Mueni also admits that the educational tips she got at the hospital really helped her. The fear of contracting the virus through touch wore off.

“I can now bathe her without fear although I have to use antiseptics and wear gloves because of the open wounds,” she says with a smile.

HIV patients are usually advised to adhere to their ARV prescriptions and well balanced meals.

Machakos District AIDS and STIs Coordinator Dr Nicolas Muindi explains that although most HIV positive persons abandon their ARVs because of the side effects and poverty this only makes their condition worse.

“If you were in Stage I when you first got tested then it is important to remain in that stage because if for instance you go to Stage II or III, the treatment will be changed and when it does there is no reassurance that it will succeed,” he says.

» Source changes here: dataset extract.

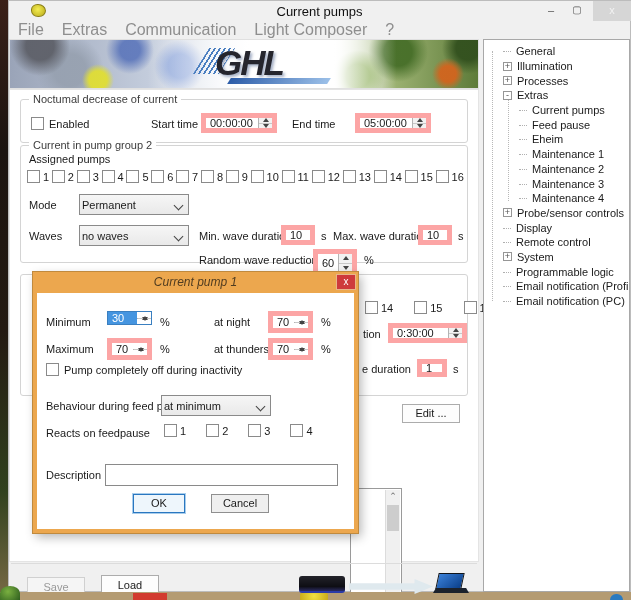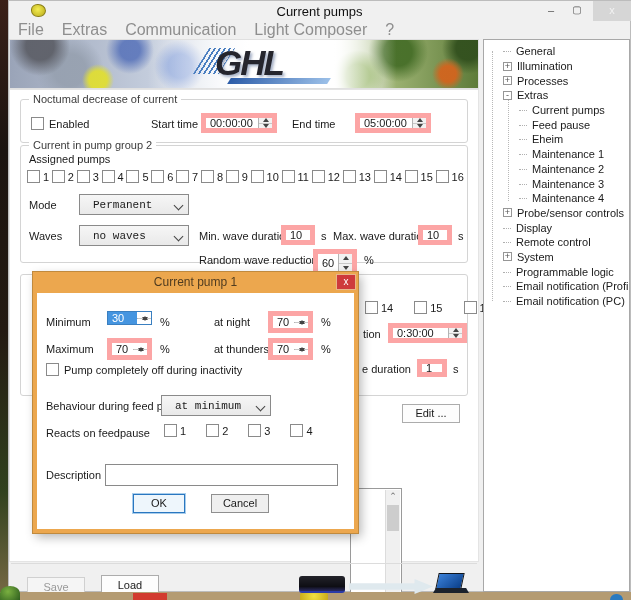"Permanent" .combo .val { font-family: Liberation Mono, monospace -> none; padding-left: 13px -> 2px }
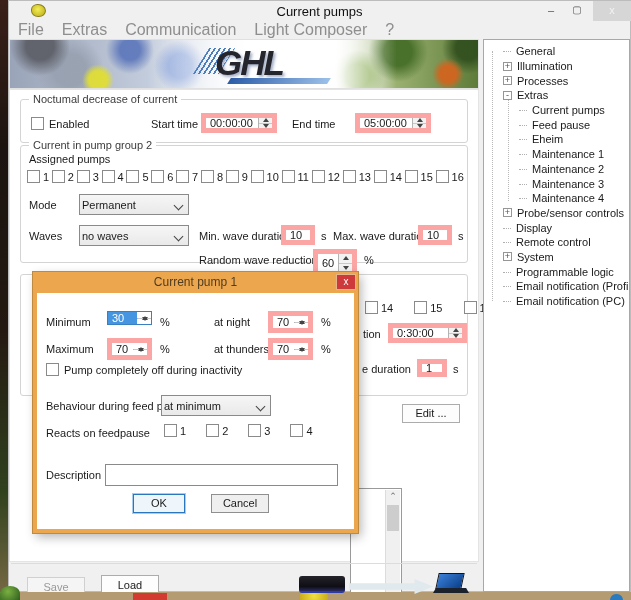"Current pump 1" .dlg-title { font-style: none -> italic }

The District Nutrition Officer in Machakos, Francis Mutinda also says HIV is something someone can live with; as long as they honor their treatment and eat well.

“Some ARVs react harshly with alcohol and cigarettes which puts someone’s health at risk. For example a simple meal like githeri is very nutritious and balanced for anyone. And then maybe in the course of the week someone can take protein from an animal source just to bring in the nutritional diversity,” he says.

With the specialists’ wise counsel and encouragement, hope springs eternal but as long as Mueni makes sure that her granddaughter keeps up with her ARV treatment and eats balanced meals.

Having HIV/AIDS is not necessarily a death sentence – it can be managed. One can lead a full and healthy life provided they accept their condition, take their medication, eat and live healthy.